„Power of the Dog“: Männliche Hysterie im Western

von Sebastian Milpetz

Benedict Cumberbatch in "Power of the Dog" (Bild: Screenshot Trailer/Netflix)
Benedict Cumberbatch in "Power of the Dog" (Bild: Screenshot Trailer/Netflix)

Benedict Cumberbatch als harter, hypermännlicher Rancher? Der Brite, der durch die Darstellung intellektueller bis snobistischer Figuren zum Star wurde („Sherlock“), wirkt als Hauptdarsteller des Spätwesterns „The Power of the Dog“ (jetzt auf Netflix) auf den ersten Blick fehlbesetzt. Schon alleine von seiner schmalen Statur her. Weiter weg von dem prototypischen Western-Darsteller John Wayne könnte ein Schauspieler kaum sein. Ein Brad Pitt oder ein Matthew McConaughey kommen einem als passende zeitgenössische Stars in den Sinn.

 

 

Cumberbatch muss sich ziemlich auf die Hinterbeine stellen, um als Tough Guy glaubwürdig zu wirken. Aber gerade diese Anstrengung entpuppt sich auf den zweiten Blick als die große Stärke des Films von Jane Campion („Das Piano“). Denn die Versuche von Cumberbatchs Figur Phil Burbank, dezidiert maskulin zu wirken, entlarven sich so als verzweifelte Konstruktion von Männlichkeit – und lässt rückblickend die „Kernigkeit“ von John Wayne und Konsorten als das erscheinen, was sie immer schon war.

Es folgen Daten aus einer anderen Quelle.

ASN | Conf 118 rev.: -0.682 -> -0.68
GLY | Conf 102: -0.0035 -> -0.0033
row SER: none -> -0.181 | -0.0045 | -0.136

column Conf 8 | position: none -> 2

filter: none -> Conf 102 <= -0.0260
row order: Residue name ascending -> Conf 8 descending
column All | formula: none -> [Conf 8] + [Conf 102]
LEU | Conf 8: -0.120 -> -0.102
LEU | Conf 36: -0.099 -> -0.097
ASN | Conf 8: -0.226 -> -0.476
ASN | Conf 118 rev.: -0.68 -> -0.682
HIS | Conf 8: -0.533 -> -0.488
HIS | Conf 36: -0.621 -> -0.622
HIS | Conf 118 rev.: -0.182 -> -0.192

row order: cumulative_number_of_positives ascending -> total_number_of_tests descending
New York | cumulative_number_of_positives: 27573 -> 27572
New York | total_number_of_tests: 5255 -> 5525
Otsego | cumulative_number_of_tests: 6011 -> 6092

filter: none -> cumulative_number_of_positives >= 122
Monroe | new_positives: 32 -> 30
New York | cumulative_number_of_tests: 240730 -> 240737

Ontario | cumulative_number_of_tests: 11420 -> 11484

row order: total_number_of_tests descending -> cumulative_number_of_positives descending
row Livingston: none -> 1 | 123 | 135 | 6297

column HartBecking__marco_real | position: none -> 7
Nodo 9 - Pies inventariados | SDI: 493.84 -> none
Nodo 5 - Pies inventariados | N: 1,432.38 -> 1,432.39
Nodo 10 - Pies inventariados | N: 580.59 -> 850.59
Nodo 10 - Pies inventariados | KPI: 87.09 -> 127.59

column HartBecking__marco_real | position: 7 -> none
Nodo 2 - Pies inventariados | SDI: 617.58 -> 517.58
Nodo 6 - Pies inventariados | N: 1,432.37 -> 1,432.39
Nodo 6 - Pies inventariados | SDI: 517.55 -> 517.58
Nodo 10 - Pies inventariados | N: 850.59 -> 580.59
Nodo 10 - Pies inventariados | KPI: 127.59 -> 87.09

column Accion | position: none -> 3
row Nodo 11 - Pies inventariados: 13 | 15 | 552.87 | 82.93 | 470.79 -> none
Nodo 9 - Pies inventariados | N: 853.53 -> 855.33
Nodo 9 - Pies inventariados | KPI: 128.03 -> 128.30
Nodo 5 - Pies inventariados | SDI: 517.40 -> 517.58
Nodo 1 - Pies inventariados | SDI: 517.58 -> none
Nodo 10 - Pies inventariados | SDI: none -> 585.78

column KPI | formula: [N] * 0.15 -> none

Nämlich eine Konstruktion. 

Als es noch "echte Männer" gab

Phil wirkt zunächst wie eine Karikatur der viel beschworenen, aber meist unscharf bleibenden Kategorien „toxischen“ Männlichkeit. Er macht sich über seinen dicklichen, also aus seiner Sicht verweichlichten Bruder George (Jesse Plemons) lustig. Er äfft im Saloon den jungen Kellner Peter (Kodi Smith-McPhee) für dessen unmännliche Sprechweise und Körperhaltung nach. Peters Mutter Rose (Kirsten Dunst), die George heiratet, begegnet er mit Misstrauen. Sie kann nur hinter dem Geld seines Bruders her sein. Phil ist stolz darauf, sich nicht zu waschen und eine Verletzung tut er als Kleinkram ab. Er schwärmt von der Vergangenheit – der Film spielt 1925, also deutlich nach der Zeit des sogenannten „Wilden Westens“ – als es noch „echte Männer“ (O-Ton Phil) gab, wie seinen Mentor Bronco Harry (was für ein Name!).

 

Von Anfang an zeigt Regisseurin Campion Phil aber auch als armes Würstchen, der vor allem Angst hat, die enge Bindung an seinen Bruder zu verlieren, mit dem er in einem Zimmer schläft. Die Bewunderung von Phil für seinen verstorbenen Mentor ist mehr als nur latent homosexuell: Er masturbiert im Fluss mit einem Halstuch von Bronco Harry. Dabei wird er vom jungen Peter erwischt, der bei Phil auch Zeitschriften mit Bildern nackter Männer findet.

 

Das Verhältnis zwischen Phil und Peter ist fast rührend. Nachdem der linkische Junge, eine Art früher Nerd, zunächst als das perfekte Opfer des Machos erscheint, versucht Phil ihn unter seine Fittiche zu nehmen. Um aus ihm einen echten Mann zu machen, wie es offenbar Bronco Harry einst mit ihm selbst tat. Symbolisiert wird der Versuch des Knüpfens einer Verbindung durch ein ledernes Lasso, dass Phil für Peter flechtet. Eine putzige Geste, die weniger wie ein homoerotischer Annäherungsversuch wirkt als vielmehr wie der Versuch, eine Vaterrolle zu übernehmen. Doch zu einer echten Annäherung wird es nicht kommen…

 

Nicht nur durch die bei aller Fehlbesetzung großartige Darstellung von Cumberbatch, sondern auch durch die schwül dräuende Regie von Jane Campion wird „Power of the Dog“ zu einer brillanten historischen Studie männlicher Hysterie und der Performance von Maskulinität. Auch wenn bei der Charakterisierung von Phil manchmal etwas zu dick aufgetragen wird. Die Masturbationsszene hätte es zum Beispiel nicht gebraucht, um seine Verwirrung sichtbar zu machen. Was den Film aber wirklich bedeutend macht: Wir bekommen durch Campions subtile Regie und Cumberbatchs leicht überdrehtes Spiel Mitleid mit dem verunsicherten Phil hinter der toxischen Verkleidung.